Restate every line below word for word, but drop each picture.
Data records Block Start
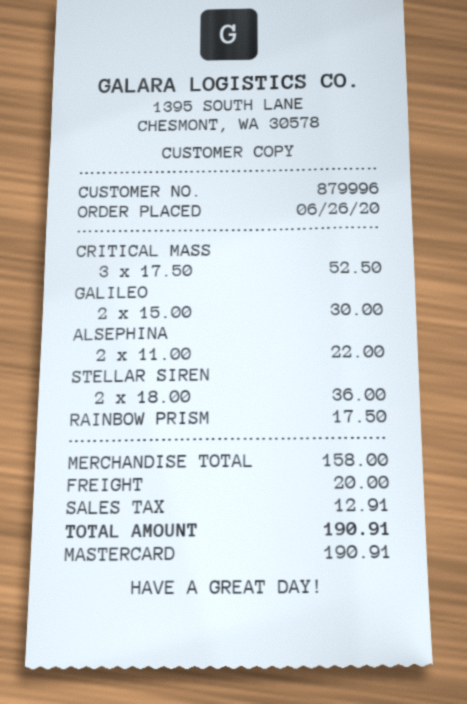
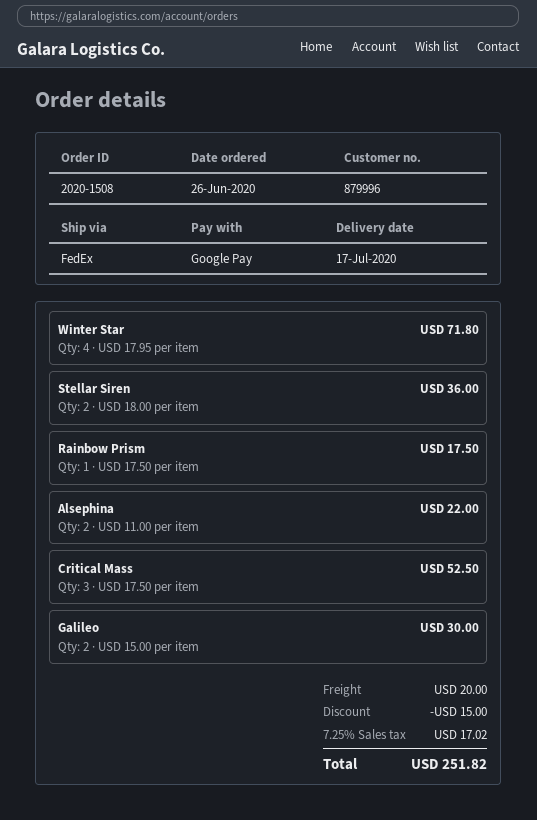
payment method: Mastercard -> Google Pay
Winter Star: none -> 4 x 17.95 = 71.80
discount: none -> 15.00
tax: 12.91 -> 17.02
total: 190.91 -> 251.82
Data records Block End
▶ _Answer to this problem_:
payment method: Mastercard -> Google Pay
Winter Star: none -> 4 x 17.95 = 71.80
discount: none -> 15.00
tax: 12.91 -> 17.02
total: 190.91 -> 251.82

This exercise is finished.